A participação no sacramento da eucaristia, quando não é acompanhada da prática dos ensinamentos de Cristo, equivale àquela advertência de Paulo de que não se deve comer e beber indignamente o Corpo e o Sangue de Cristo (1Cor 11,27). Tradicionalmente, sempre se ensinou que isso ocorre com quem vai comungar sem ter-se confessado antes. Ao meu ver, come e bebe indignamente o Corpo e o Sangue de Cristo quem dissocia o pão da eucaristia do pão da palavra, porque o pão vivo, que é Cristo, só está completo com essas duas funções. Foi isso que Ele ensinou, nas diversas passagens que lemos nos últimos domingos, em que a temática do pão vem sendo repetida e reforçada. Jesus somente deu o pão da sua carne aos Apóstolos na última ceia, depois de passar três anos instruindo-os com o pão da palavra. Ele afirmou, por várias vezes, que quem comesse da sua carne teria a vida eterna, todavia, ele só demonstrou como seria isso após todo o período de catequese dos Apóstolos, quando eles já haviam absorvido suficiente quantidade dos seus ensinamentos.

Só uma breve palavra sobre do conceito de “carne”, que aparece diversas vezes nesse discurso acerca do pão.

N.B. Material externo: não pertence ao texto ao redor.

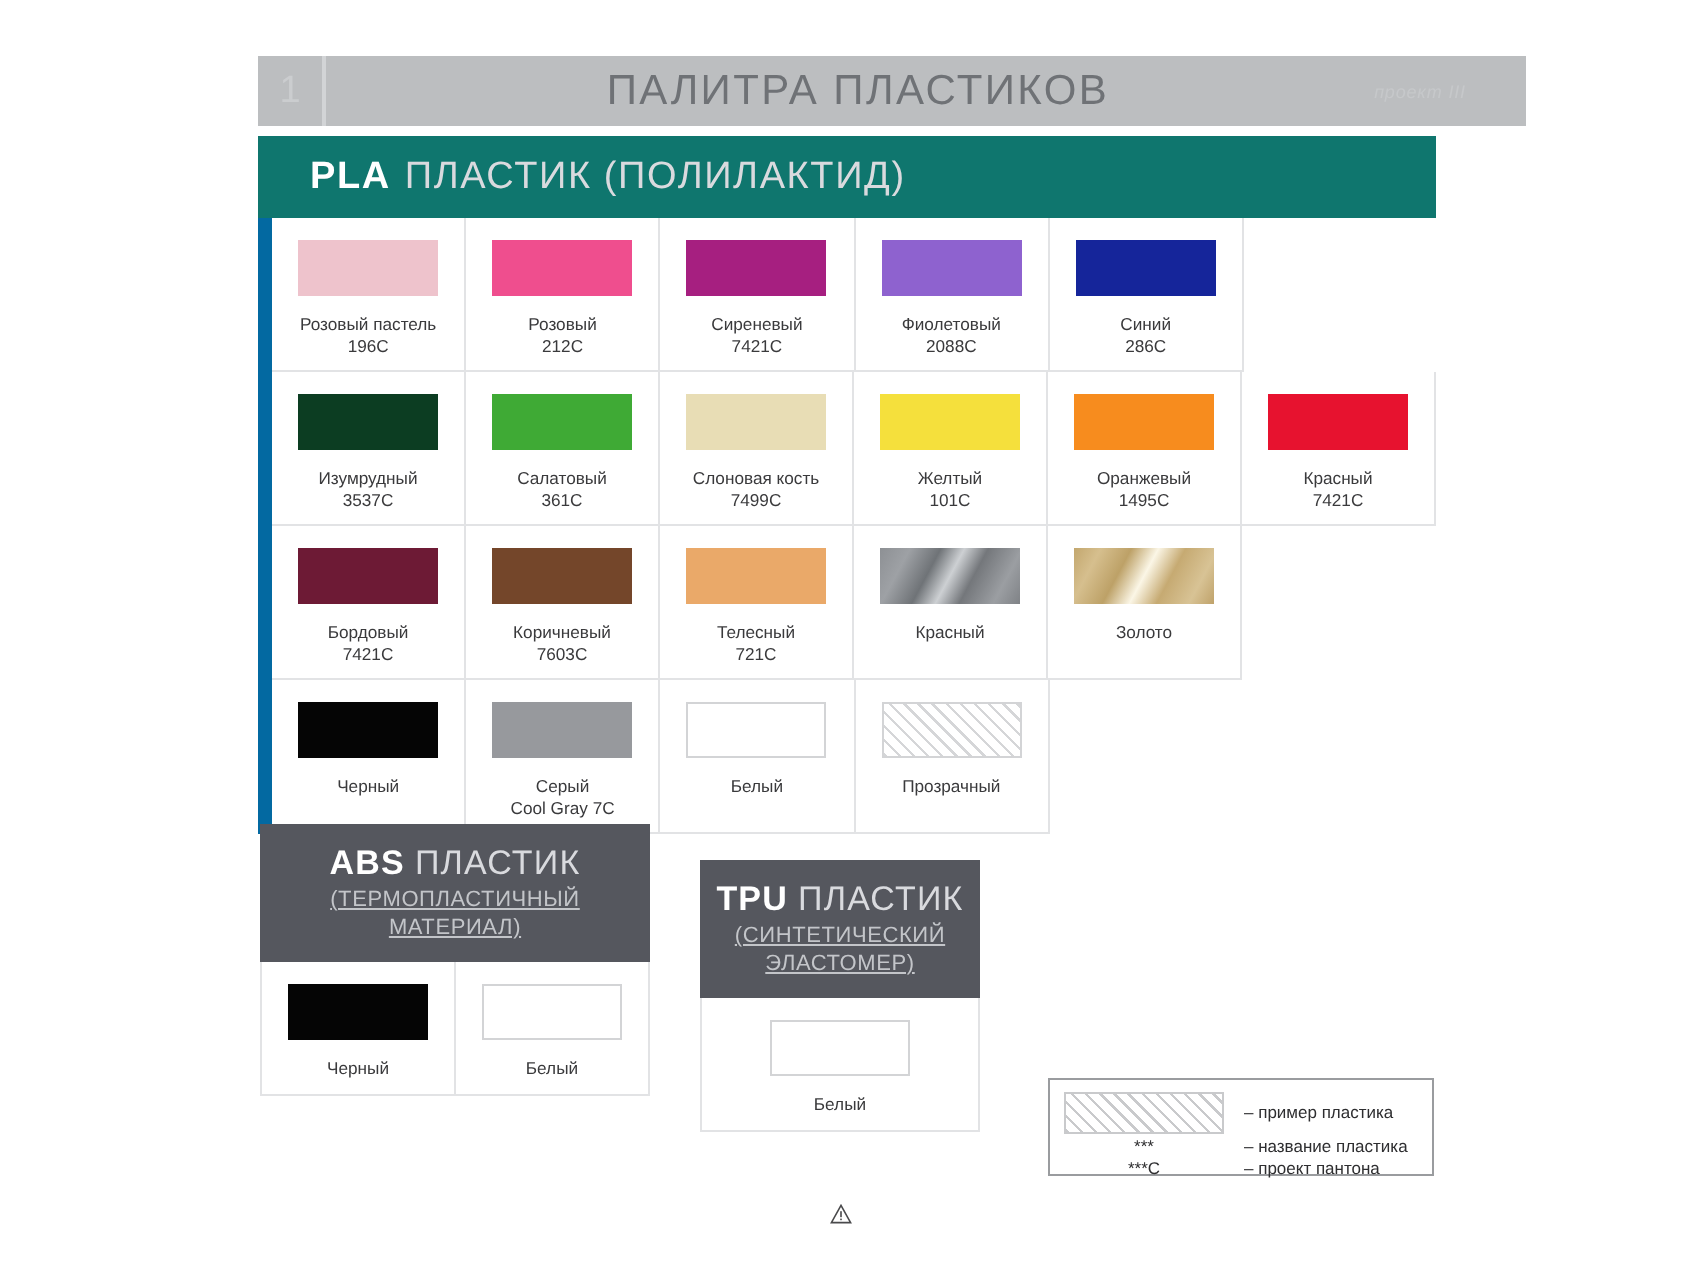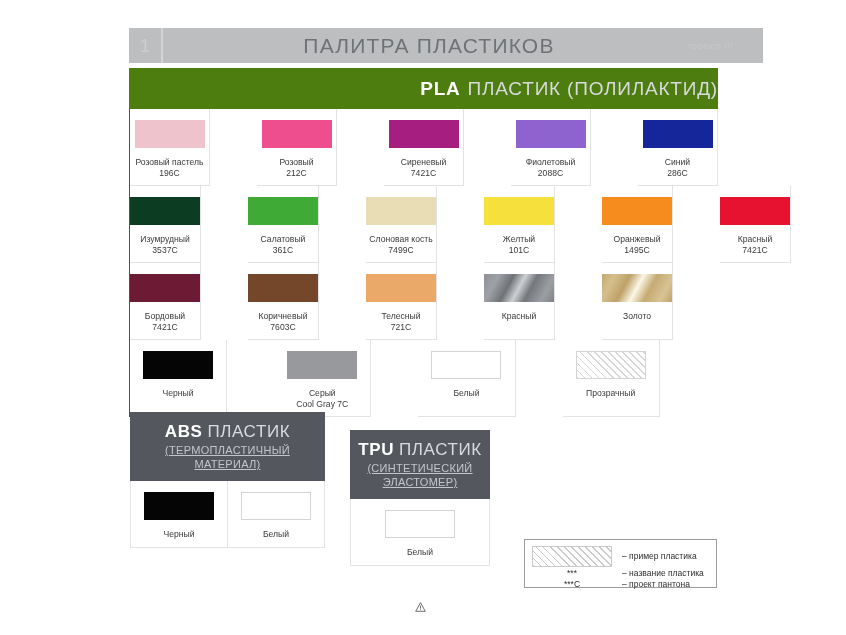"PLA" .section-bar { background: #4d7c0f -> #0f766e; justify-content: flex-end -> flex-start }
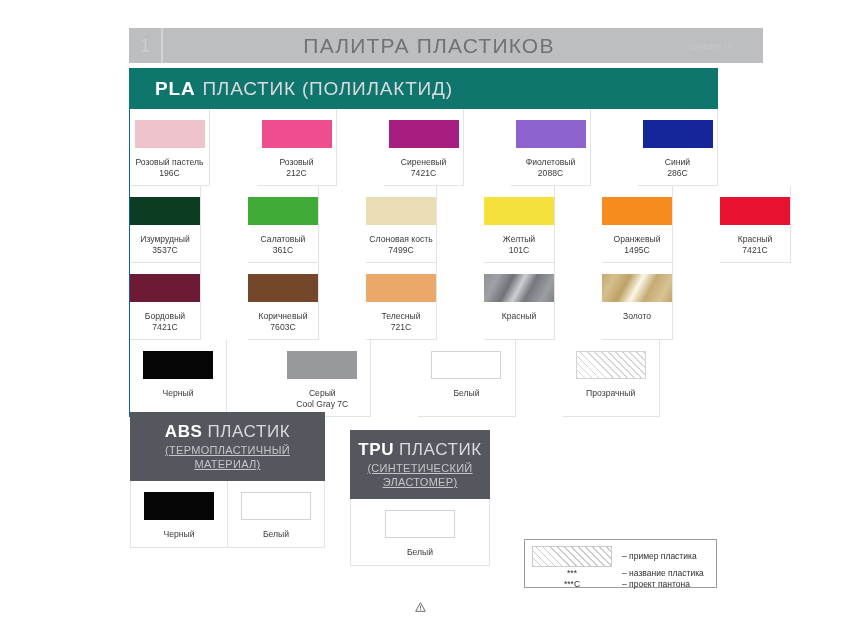"Розовый пастель" .grid-row { border-left: 1px solid #0369a1 -> 7px solid #0369a1; gap: 47px -> none }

A palavra grega em referência é 'sarx', que se traduz por carne, porém, o seu significado vai além da carne = músculo, como costumamos entender em português. De fato, sarx significa qualidade de ser humano, ser vivo e pensante, é como se Jesus tivesse dito “quem come a minha humanidade”, isso é bem mais amplo e profundo do que a carne meramente muscular. Lembremo-nos, a propósito, de outra passagem do evangelho, onde diz que “o Verbo se fez carne”, o que significa: o Verbo tornou-se gente, transformou-se em ser humano. Tenhamos em mente esses conceitos, ao participar da eucaristia.